Awesome expertise on display in your remarks. I live in the northern Willamette Valley and forecasting for NWS is difficult to say the least. What with continental and oceanic airmasses colliding, the Cascade Range doing its adabiatic thing with downward Westerly flow, the Gorge acting as a conduit for high winds, microclimates galore, the urban heat island in the pdx/Vancouver area... We've had major winter storm warnings for storms that never occurred and on the flip side, off shore clipper lows that stalled out and brought heavy rain/snow for days! This winter one forecast had us getting a dusting, but instead we got eight inches of snow over ice!
Just recently, here in Colorado Springs, we were forecast for a dusting overnight. We got 5.25 inches (measured), but it was all gone, some early sublimation, and later, melting, by nightfall.
I've threatened to trademark the term, "Winter weather forcasting is HARD."
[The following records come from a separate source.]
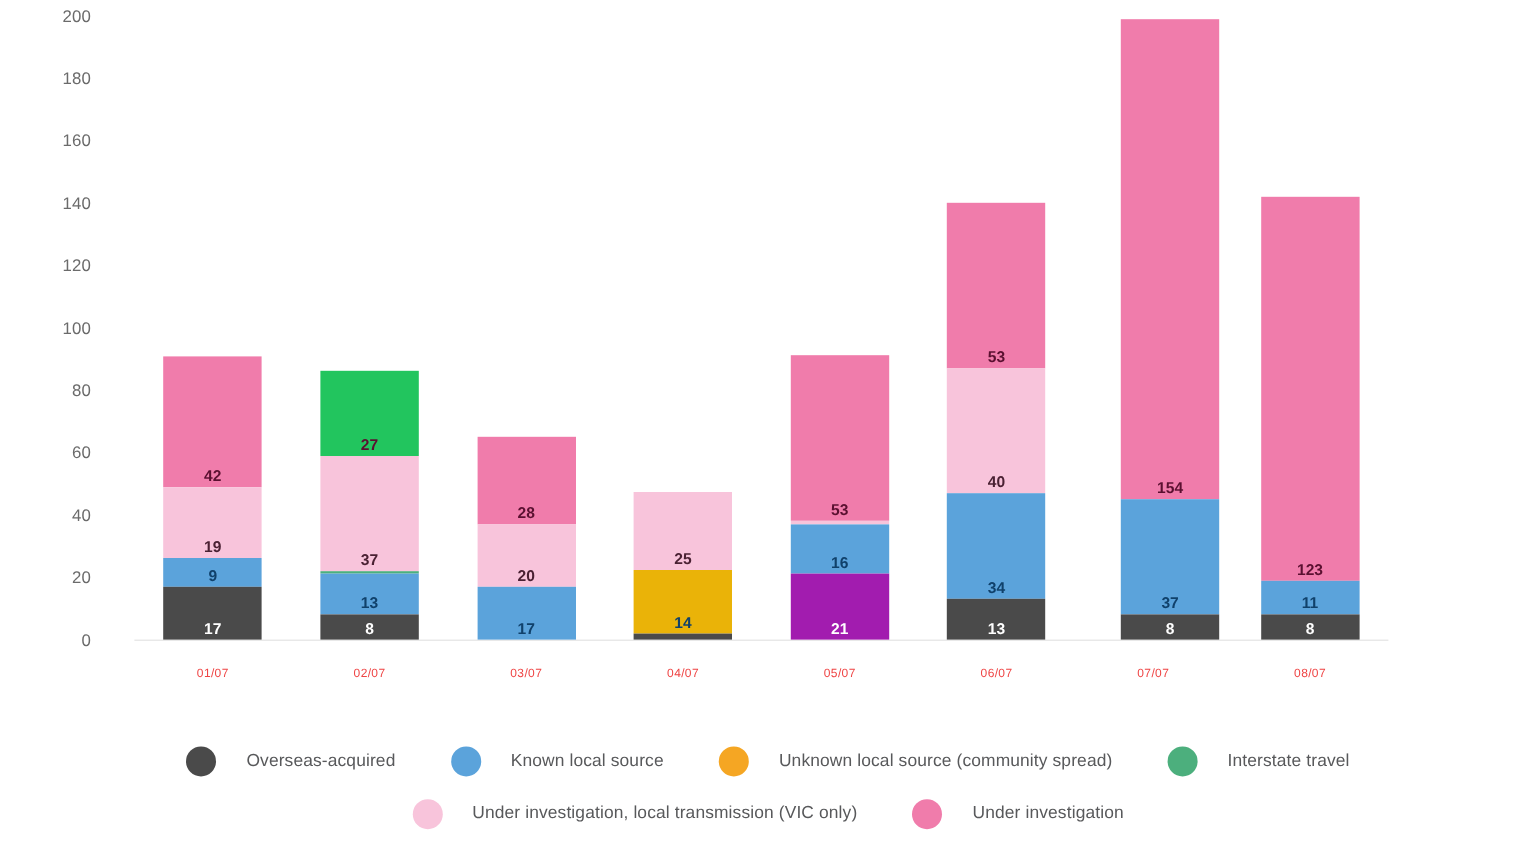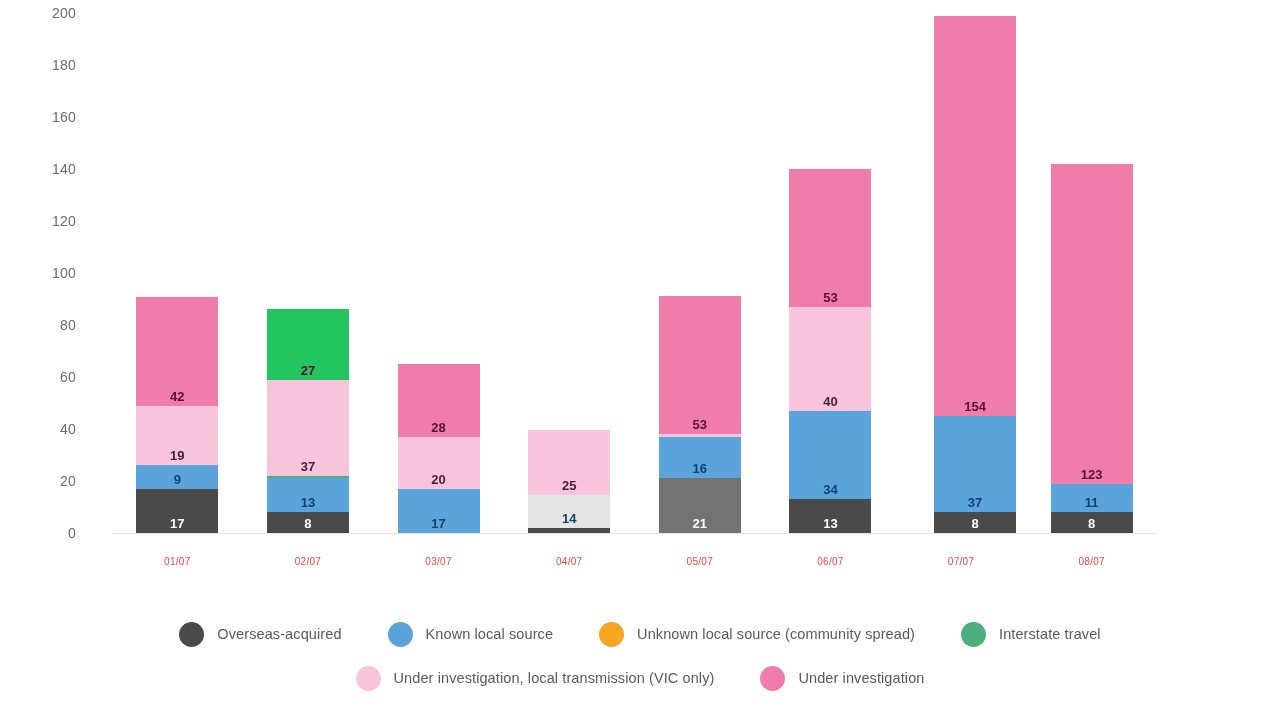"14" div.segment { background: #e5e5e5 -> #eab308; height: 33px -> 53px }
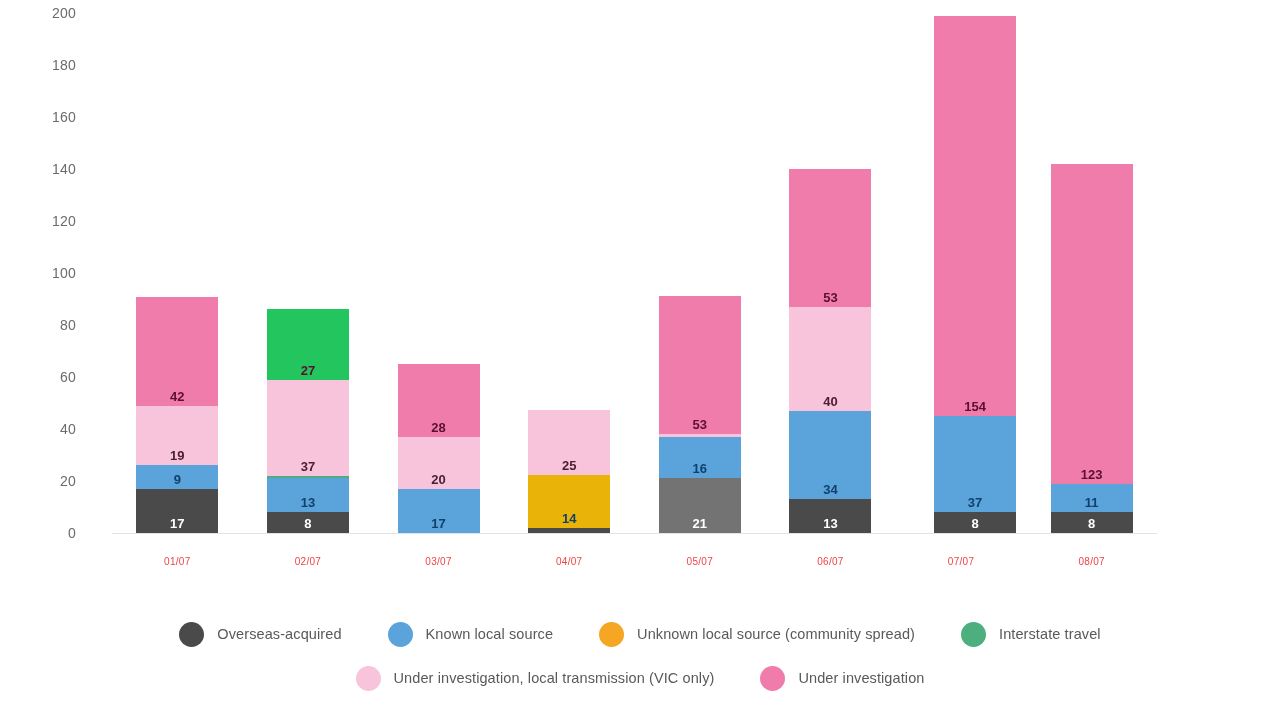"21" div.segment { background: #737373 -> #a21caf }
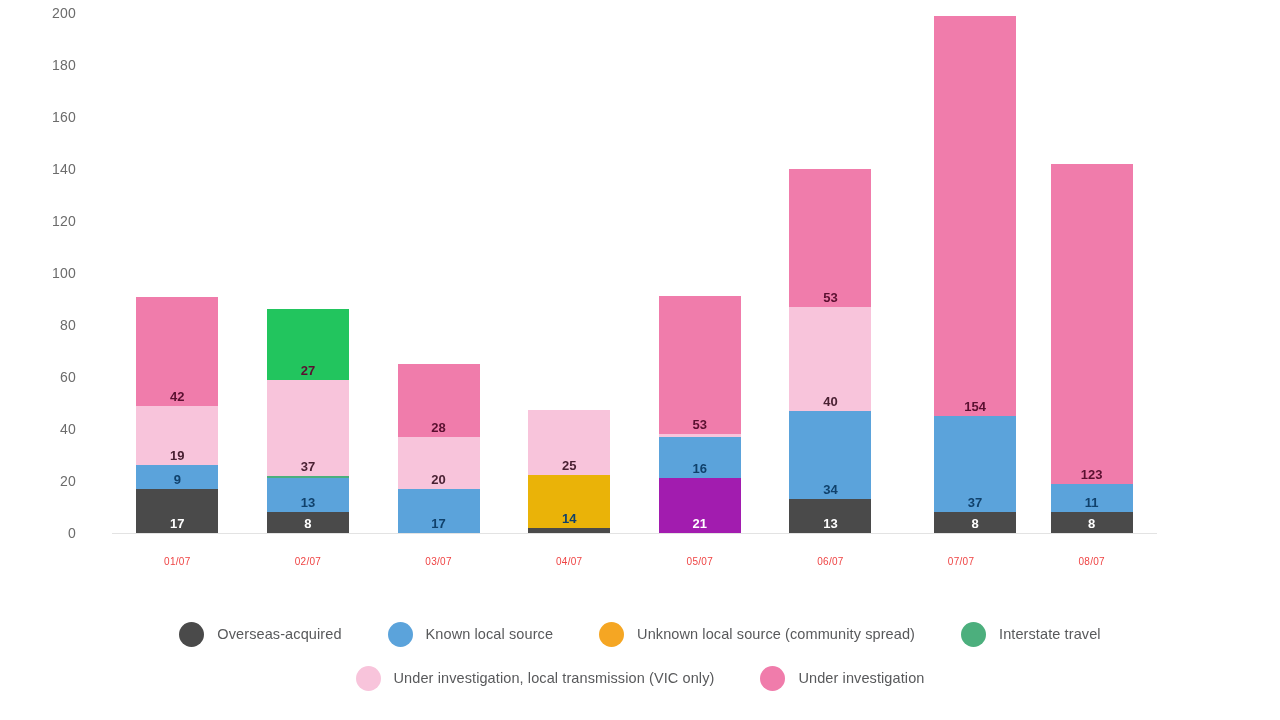"Overseas-acquired" .legend-item { gap: 13px -> 25px }
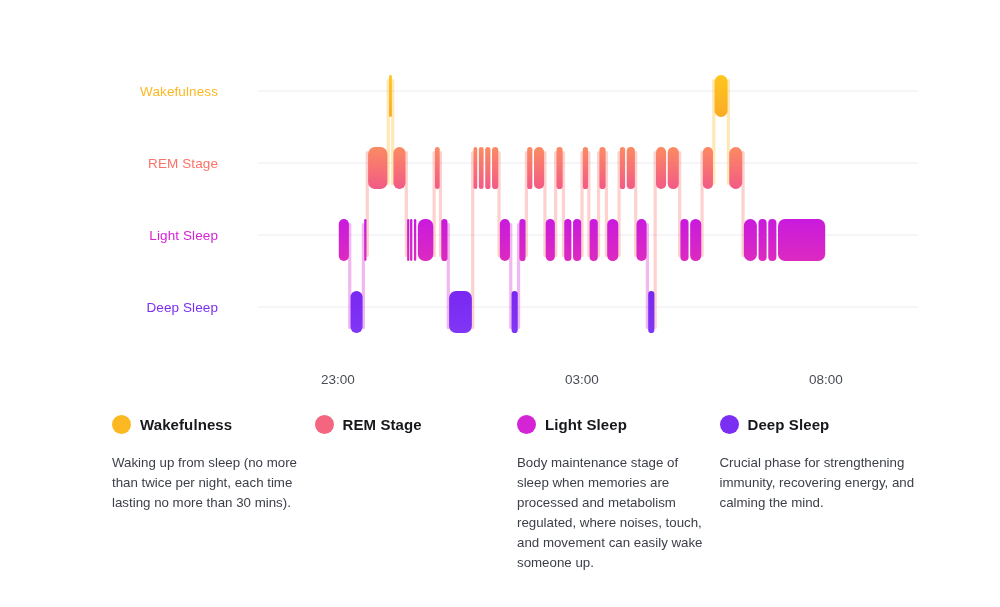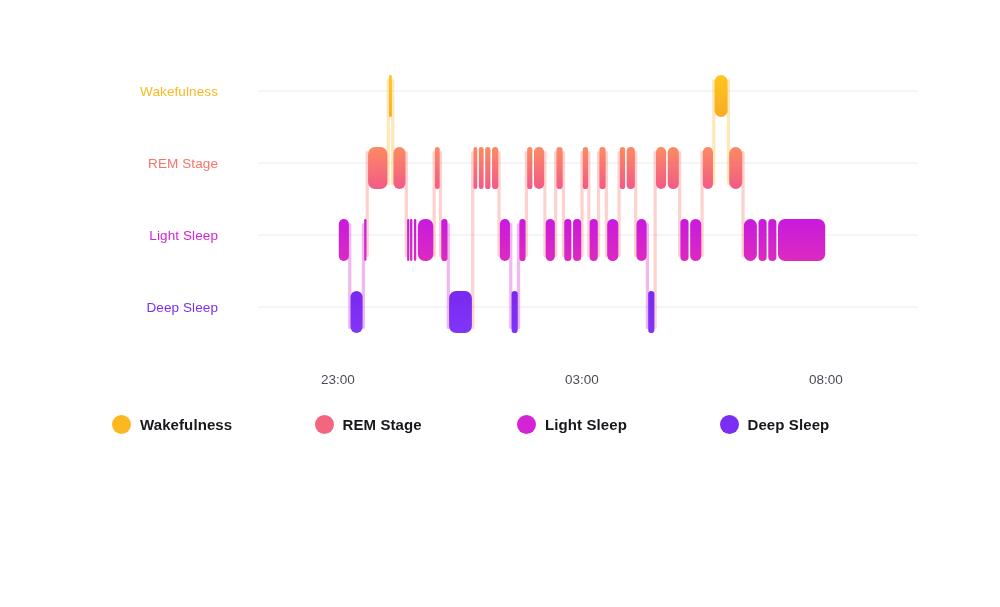"Waking up from sleep (no" div.legend-desc { html: none -> <div>Waking up from sleep (no more than twice per night, each time lasting no more than 30 mins).</div> }
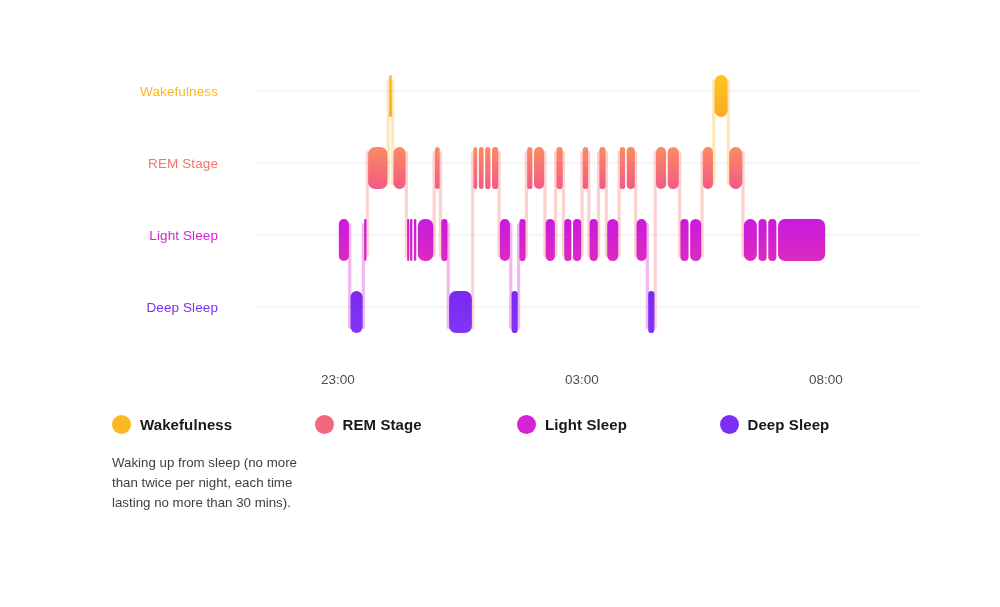"Body maintenance stage of sleep" div.legend-desc { html: none -> <div>Body maintenance stage of sleep when memories are processed and metabolism regulated, where noises, touch, and movement can easily wake someone up.</div> }
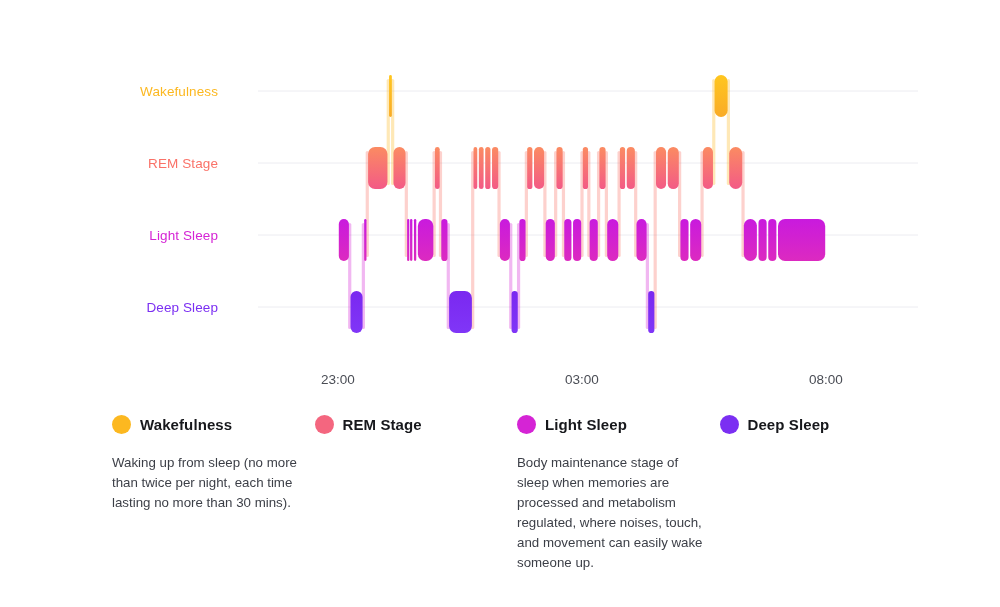"Crucial phase for strengthening" div.legend-desc { html: none -> <div>Crucial phase for strengthening immunity, recovering energy, and calming the mind.</div> }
It's such a small world! I used to live in C-Springs fifty years ago- 4th INF Div. stationed at Ft Carson! I lived in the east side of town on San Miguel. I imagine the town has grown up a lot since then. I had BOQ off base so it was like a commuter job. Beautiful place. I used to take my sports car up Pikes Peak on a curvy dirt road that I imagine is all paved by now. Good memories.
My wife's a retired Army Nurse. We go to Carson's Commissary because going on an Army base is more familiar than an Air Force (or Space Force) base... and to be honest, the Carson Commissary's laid out better and has more stock than Peterson SFB's does (the Academy Commissary is a cute little place, perfect for the Academy).
The road up Pikes Peak is, indeed, paved, but still a slow drive because of the twists and turns. One of my goals in retirement is to start doing 14ers like the locals, but I've got a little bit more physical training to do first!